The Food Lab is based on the blog of the same name at SeriousEats, and I consider its recipes to be definitive. It’s “American food” in the broad sense, which includes stuff like lasagna and lots of salads as well as stuff like buffalo wings and hamburgers. No other recipe approaches this book’s mac and cheese recipe, which is super easy and amazingly delicious, and almost every other recipe from the book I’ve tried has been a big success too.
For London restaurant recommendations, Cheese and Biscuits by Chris Pople is by far the best guide.
Nespresso machine and Solimo Nespresso Pods – from £100 and 10p each
Most coffee pods taste pretty much the same to me, and usually in the morning I just want something hot, caffeinated, and fast. I used to swear by Aldi’s pods, at 13.5p a go, but Amazon’s “Solimo” own brand are even cheaper at 10p a pop. Occasionally I indulge myself with some 16p Starbucks pods bought from eBay, but this is me splurging for no real reason. Always get Lungo for the maximum amount of coffee possible, and I top mine up with hot water for an American-style cup – what the Italians call an “Americano”.

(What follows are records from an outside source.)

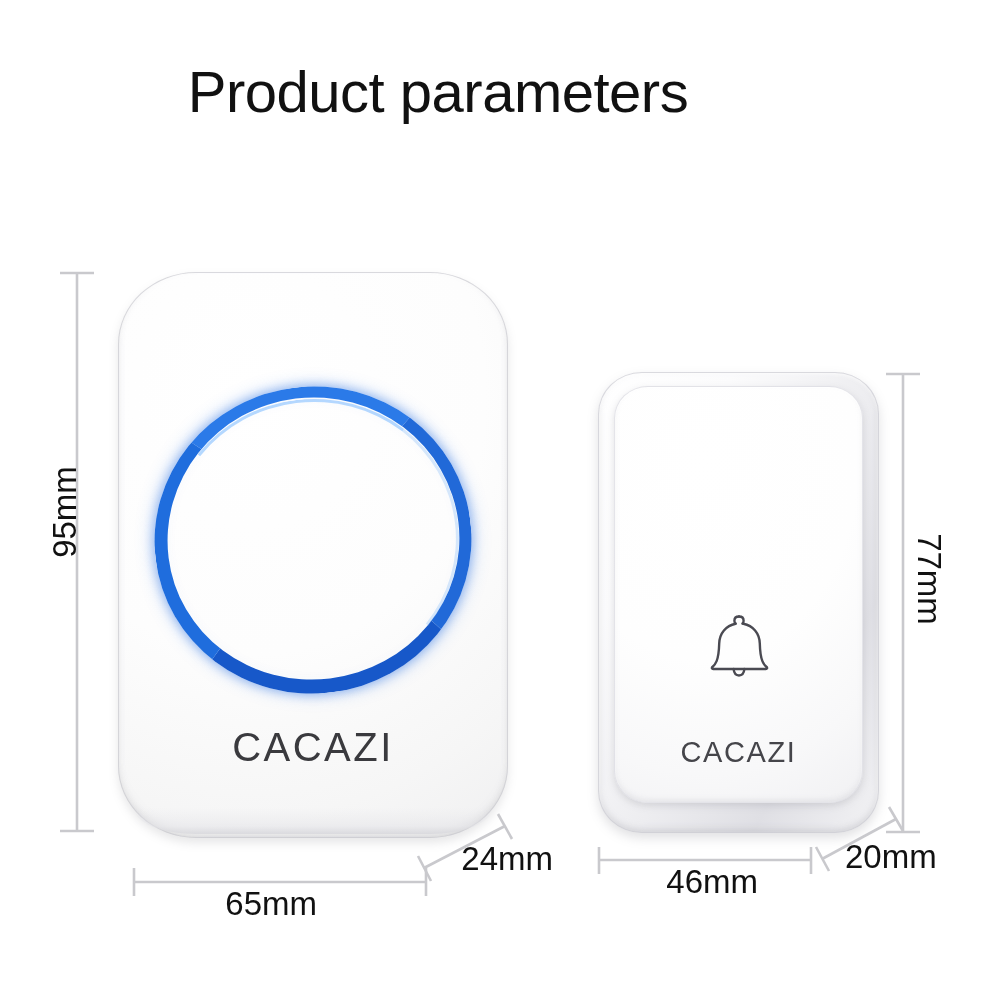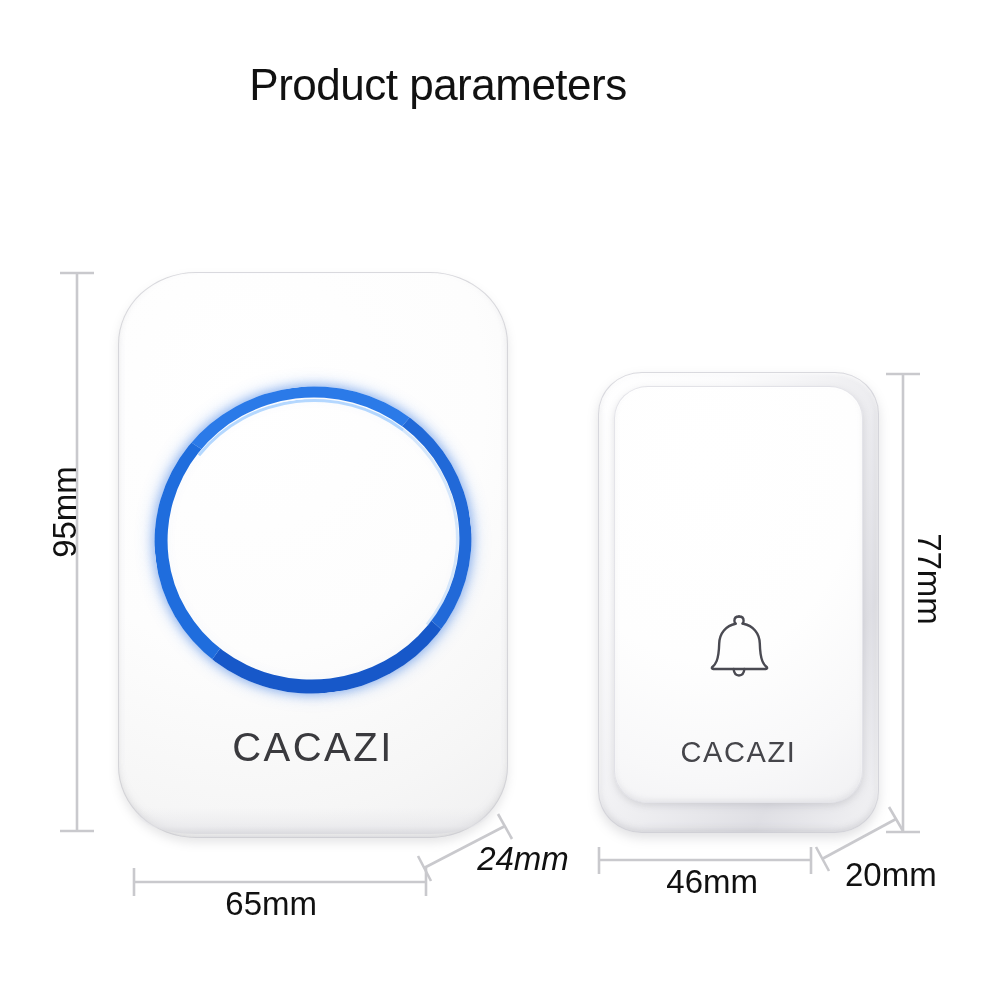--- a/index.html
+++ b/index.html
@@ -21,21 +21,21 @@
     overflow: hidden;
   }
 
   
   .page-title {
     position: absolute;
     left: 0;
     top: 62px;
     width: 876px;
     text-align: center;
-    font-size: 44px;
+    font-size: 58px;
     font-weight: 400;
     letter-spacing: -0.5px;
     color: #111111;
     line-height: 1.05;
     white-space: nowrap;
   }
 
   
   .receiver {
     position: absolute;
@@ -213,22 +213,22 @@
     white-space: nowrap;
     letter-spacing: 0px;
   }
   .dim-label.vert-ccw { transform-origin: 50% 50%; transform: rotate(-90deg); }
   .dim-label.vert-cw  { transform-origin: 50% 50%; transform: rotate(90deg); }
 
   .lbl-95  { left: 10px;  top: 493px; width: 110px; text-align: center; }
   .lbl-77  { left: 874px; top: 560px; width: 110px; text-align: center; }
   .lbl-65  { left: 157px; top: 885px; width: 160px; text-align: right; }
   .lbl-46  { left: 598px; top: 863px; width: 160px; text-align: right; }
-  .lbl-24  { left: 458px; top: 840px; width: 130px; text-align: center; font-style: italic; }
-  .lbl-20  { left: 845px; top: 838px; width: 130px; text-align: left; margin-top: 18px; }
+  .lbl-24  { left: 423px; top: 840px; width: 130px; text-align: right; }
+  .lbl-20  { left: 845px; top: 838px; width: 130px; text-align: left; }
 </style>
 </head>
 <body>
 
 <div class="page">
 
   <div class="page-title">Product parameters</div>
 
   <div class="receiver">
     <div class="receiver-rim"></div>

On the Nespresso machine front, I’d just try to avoid the “vertuo” range, which uses pods shaped like wide discs that have been designed to prevent third parties producing their own pods. You might need to shop around to find a machine for under £100.
Aeropress – £30 / $39
An Aeropress is good for when you want a cup of coffee that actually tastes very nice, and is vastly cheaper and easier to use and maintain than most other ways of doing that. I don’t bother grinding my own beans – most of the benefit comes from using one of these, and if you like coffee enough to taste the difference with beans you grind yourself, you don’t need my advice here anyway. For everyone else, this is a fantastic little device and pairs nicely with the Nespresso, for when you’ve got a few minutes to spend on a really nice cup. If you’re reading this to find a gift for someone else, this is one of the best items on the list. I recommend brewing using the inverted method.
Potato ricer – £19 / $24
This device is for mashing potatoes and it works brilliantly. You simply boil them whole, put them into the masher, and squeeze, and you instantly get lighty, fluffy strands that make a perfectly smooth, creamy mash. You can even leave the skins on — it squeezes out the flesh only. It is by far the best and easiest way of making mashed potatoes. I recommend adding some butter, milk or cream, lots of salt and pepper, and some Dijon mustard – mustard is the secret to nice mashed potatoes.
Bathroom and shower
Interprox interdental brushes – £5 for six
These have only started working for me since I got braces that straightened my teeth out – prior to that, my teeth were too tightly packed together for brushes to fit in between them at the base. Now, I find them excellent for getting rid of bits of food, and much less uncomfortable and annoying than flossing. The ones here are shaped at a right angle, which makes them easier to use on molars. You can re-use these for a while, like a toothbrush – just rinse them in between uses. Note that they come in different sizes for different tooth widths – I use pink, red and blue for different teeth.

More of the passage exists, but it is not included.